Game room. Apollo calls in: "Okay, I'm through the tunnel. They can't get firing solution on me." Starbuck looks relieved, and Baltar looks amazed.
Apollo slowly turns his ship as he looks around the base. "There you are," he says, as he spots a cluster of angular buildings on the edge of the base. He mutters, "I've got you, I've got you," only a few more times. Then he turns his Viper straight up and wooshes over the buildings next to him, and flattens out and drops his bombs. They fall neatly into the target.
We cut in between Apollo zipping away from the asteroid and everyone aboard the Galactica waiting tensely. Adama turns to look over his shoulder at the base. Still waiting, and...whammo! The building explodes, and then other parts of the base start turning into fireballs. Apollo's Viper shakes, which...it seems like he's too far away. But fine. Apollo chuckles with relief, or perhaps as a tribute to his fallen comrade. But it's almost certainly the first thing.
Game room.
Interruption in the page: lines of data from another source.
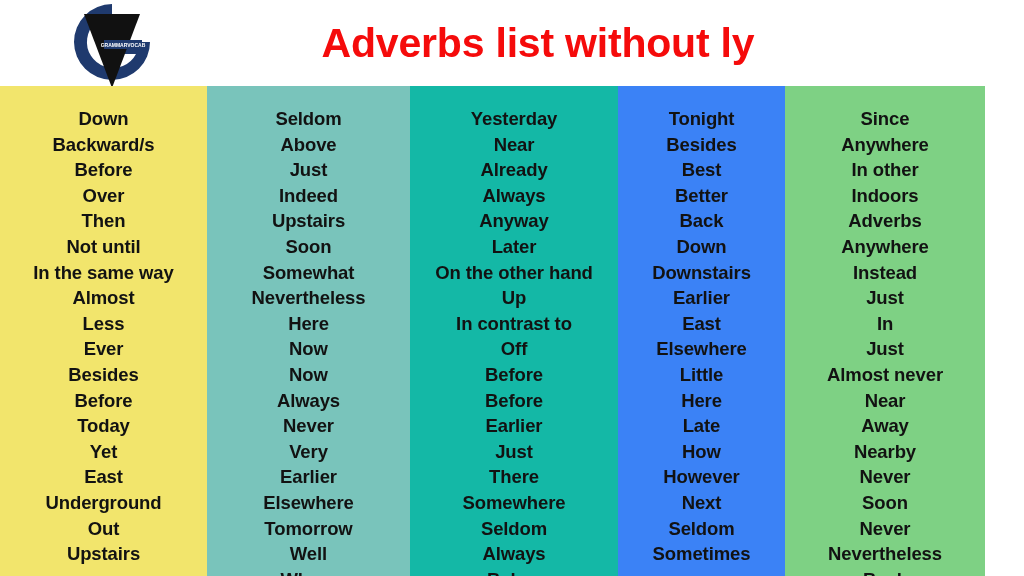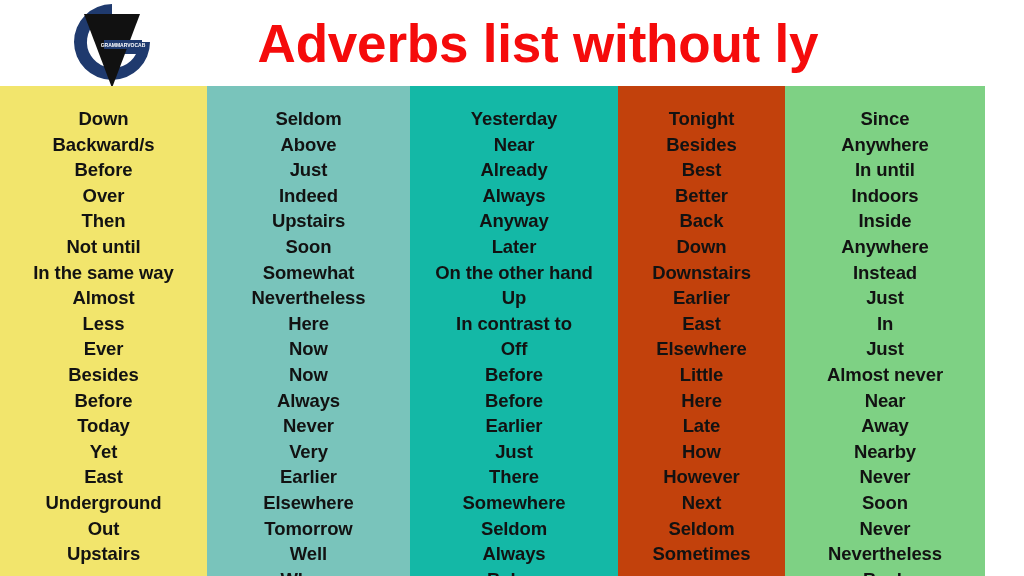"Adverbs list without ly" .title { font-size: 53px -> 41px }
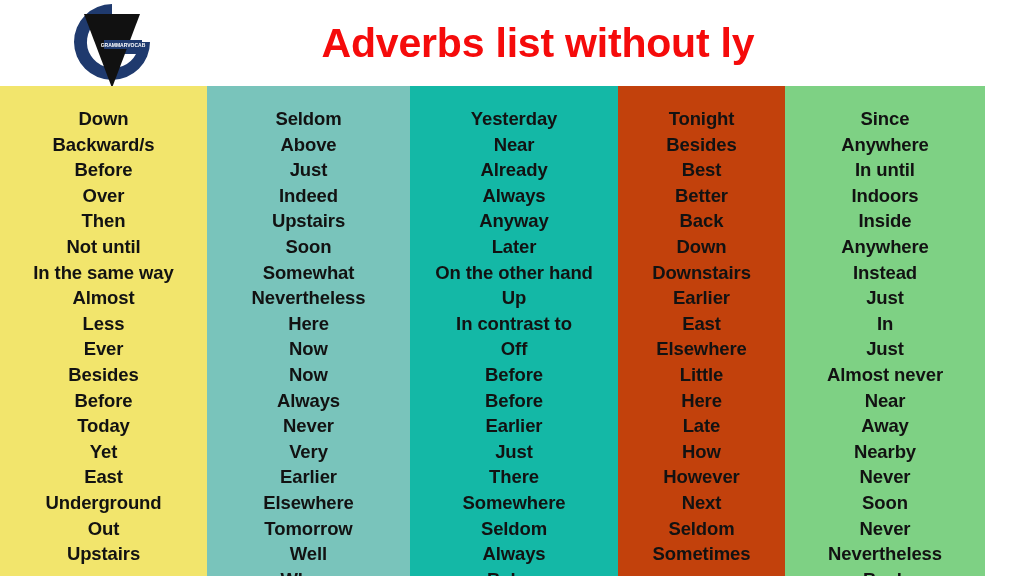"Tonight" .col-3 { background: #c2410c -> #3b82f6 }
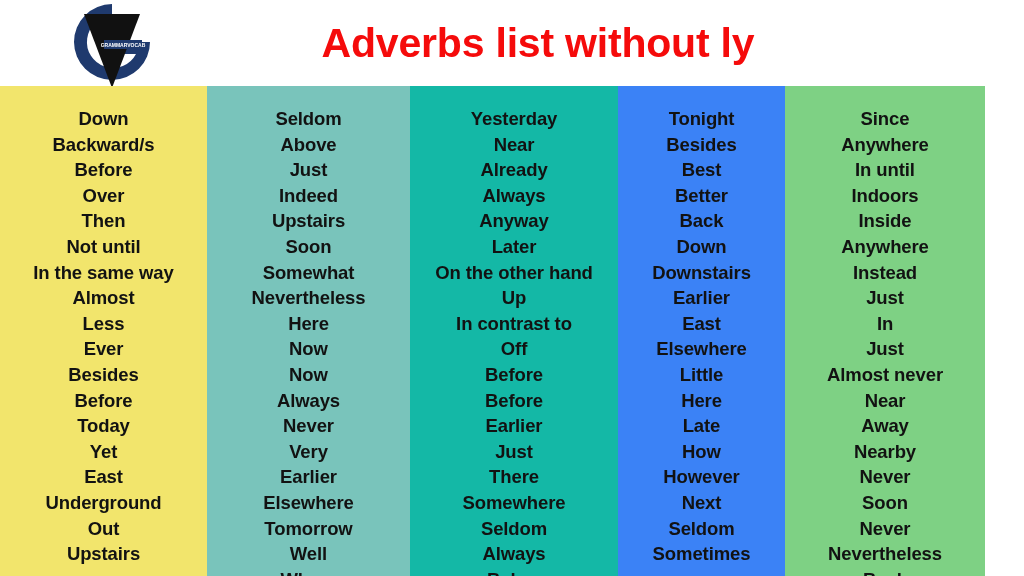"In until" span.word { text: until -> other }
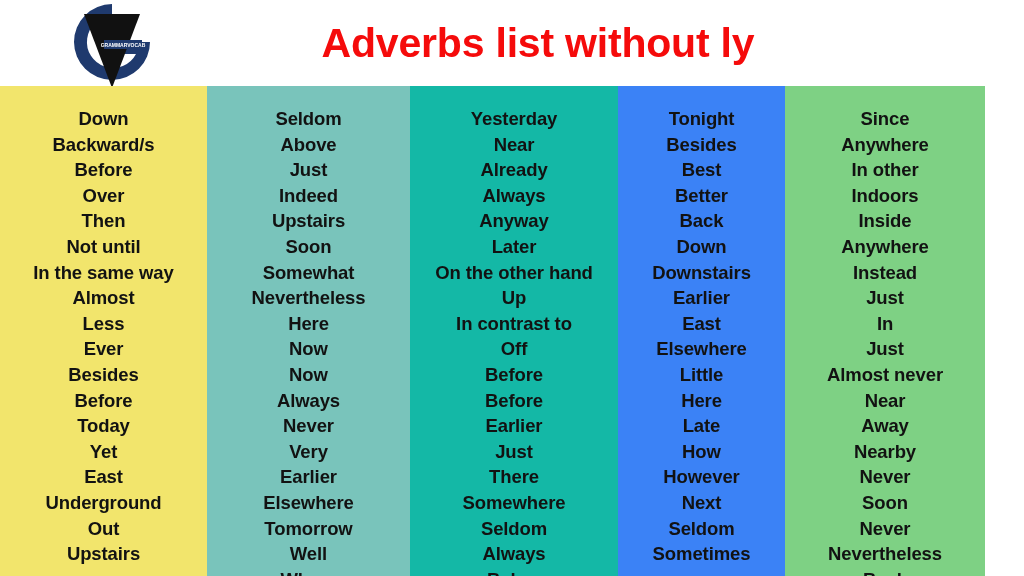"Inside" span.word { text: Inside -> Adverbs }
Apollo calls in and says, "Mission accomplished." And then they do that thing where everyone whoops and applauds and cheers and screams. I don't know. It's too sports-movie. And it seems like the show is telling me, "Look how happy you should be about this triumph!" which immediately stops me from feeling very happy about their triumph. Moore thinks this part works, but I have to disagree this time. Sorry. I do like Baltar's reaction, of course. He covers his hand with his mouth and looks like he's just about to start giggling. Apollo adds, "You can tell Dr. Baltar he was right on the money. It was one hell of a fireworks show." Everyone's still whooping it up as Apollo adds that there's plenty of tylium in the canyon.
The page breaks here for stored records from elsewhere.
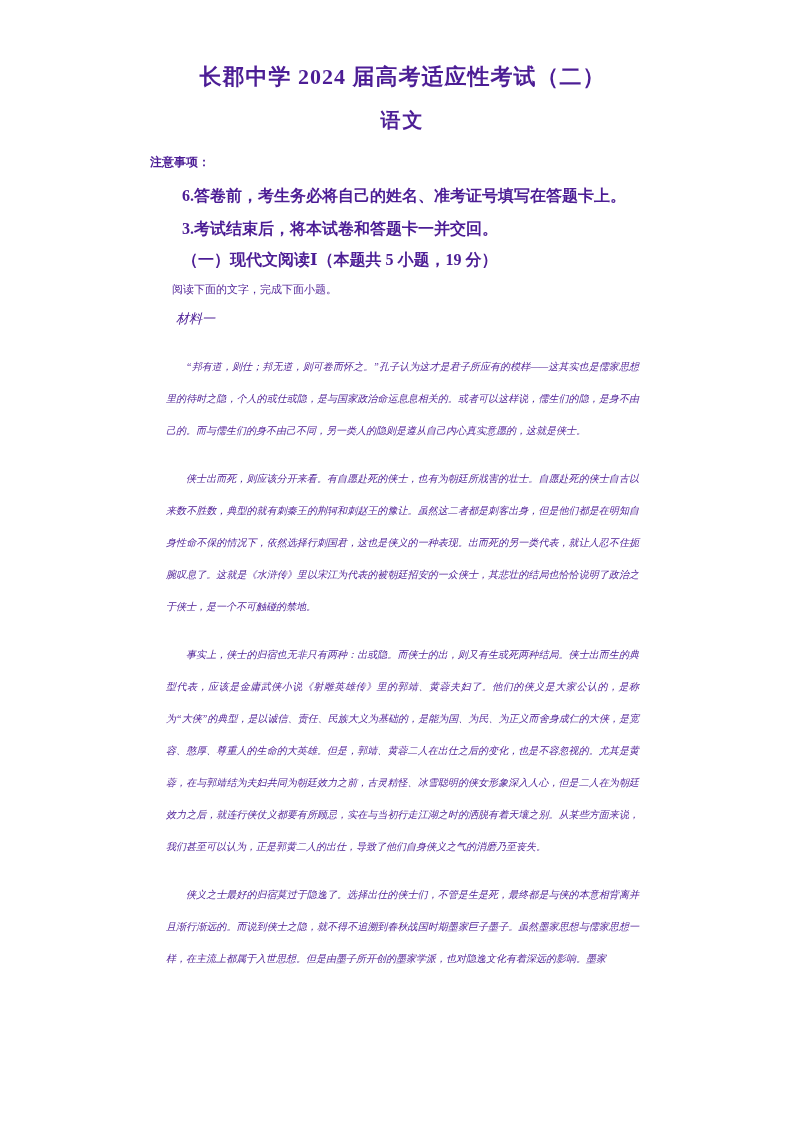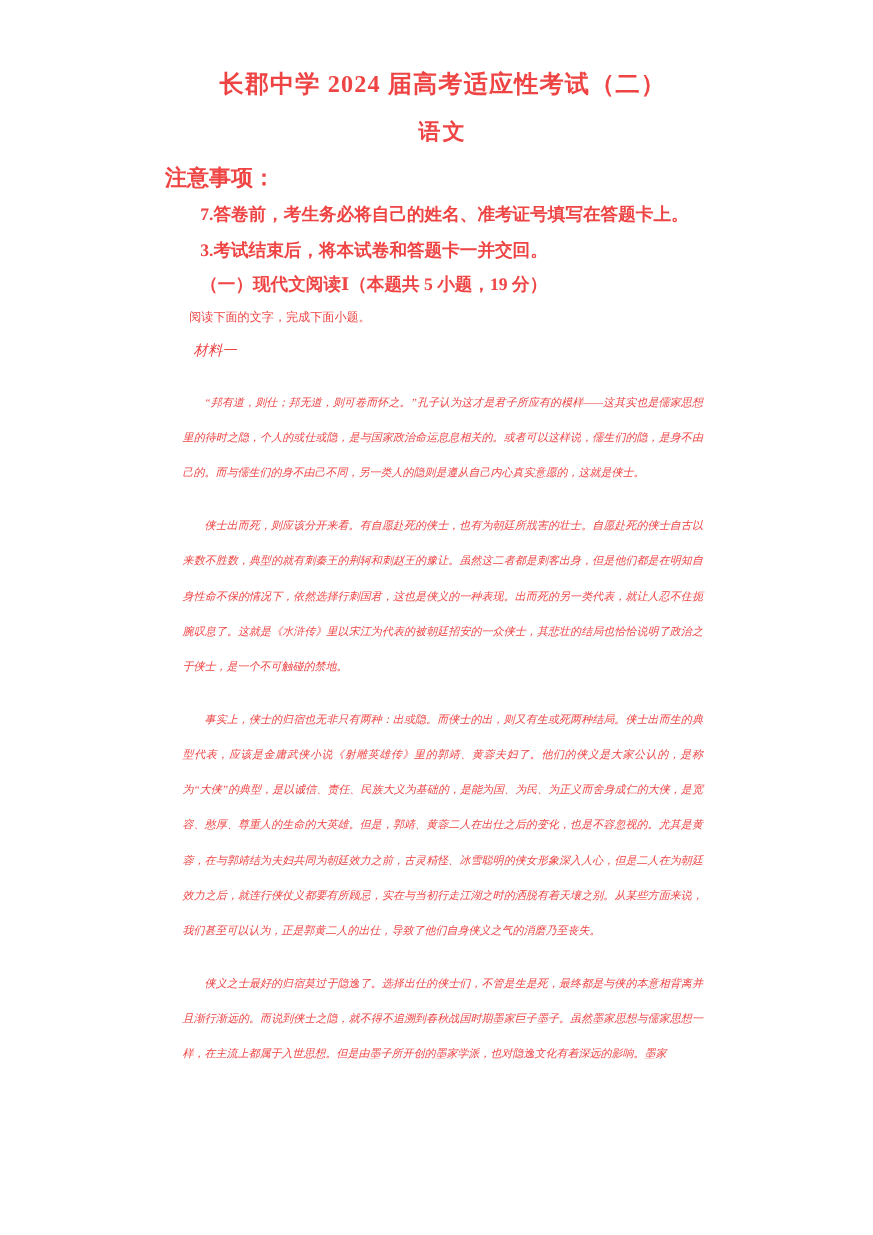"长郡中学 2024 届高考适应性考试（二）" .page { color: #ef4444 -> #4c1d95 }
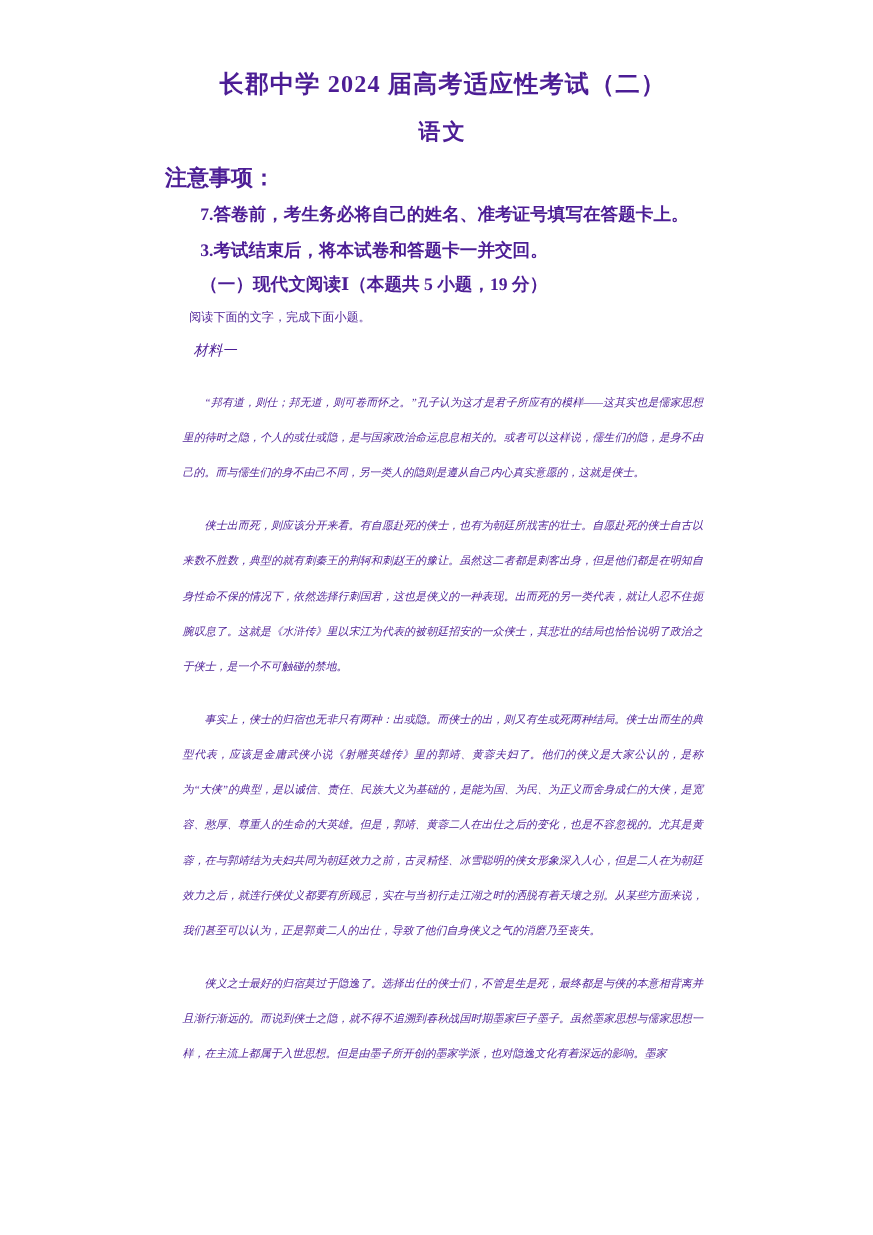"注意事项：" .notice-heading { font-size: 20px -> 12px }
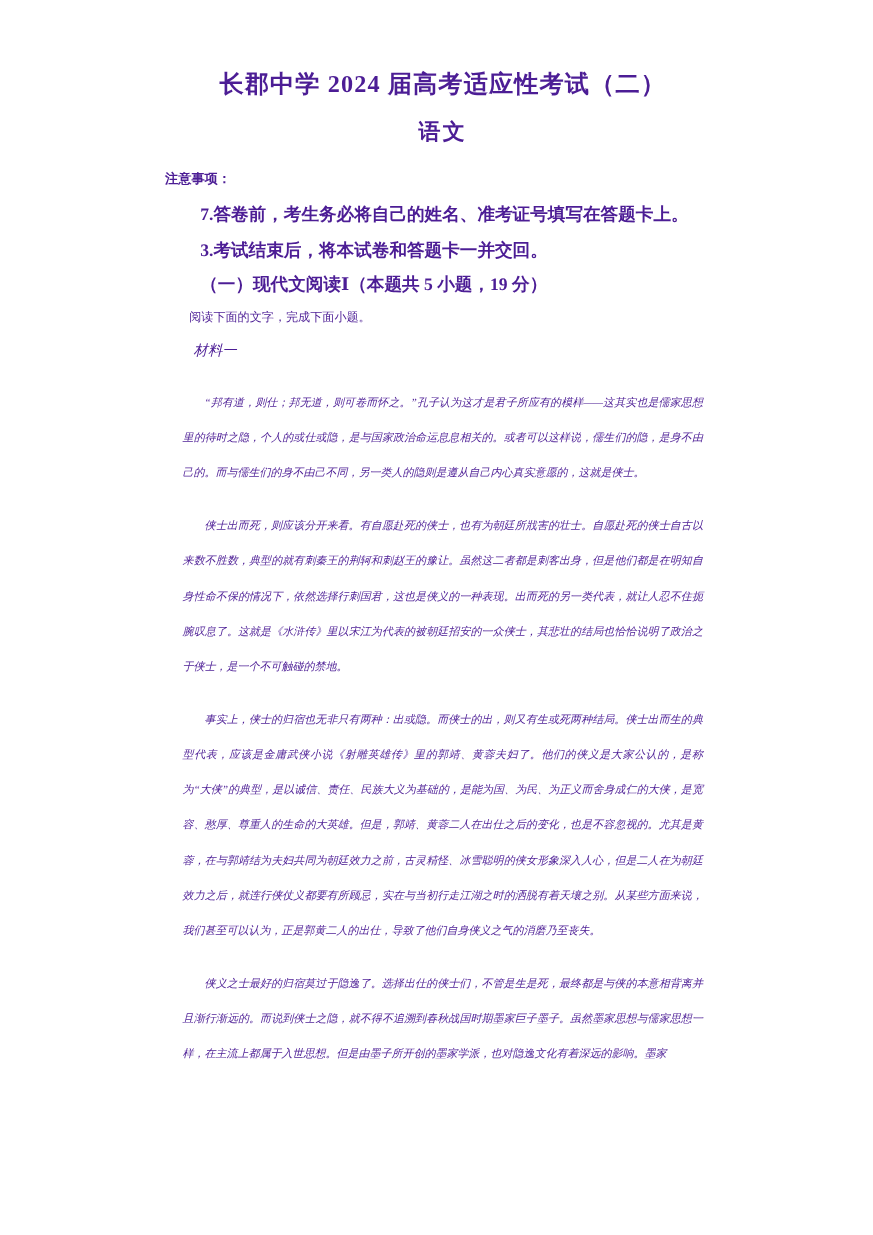"7.答卷前，考生务必将自己的姓名、准考证号填写在答题卡上。" p.notice-item { text: 7 -> 6 }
In CIC, Tigh and Adama shake hands. See, that's the kind of celebrating I like.
Game room. Gaeta congratulates Baltar and embraces him enthusiastically. Hee. Baltar repeats, "It did! It worked." Starbuck claps gleefully and then gives the Prez a big hug, much to the Prez's surprise. Starbuck releases the Prez and apologizes, but can't stop grinning. Or laughing. The Prez says, "No need to apologize, Lieutenant. Thanks to you, we have enough fuel to last us a few years." Heh. I like that they're stressing how much tylium there is, so that they don't have to do this story again in a few seasons. Although really, since it took them ten episodes to cover a month, I don't know if they really need to guarantee that they've got enough to last years. After a second, the Prez leans over and hugs Starbuck again. No, Prez, resist their touchy-feely ways!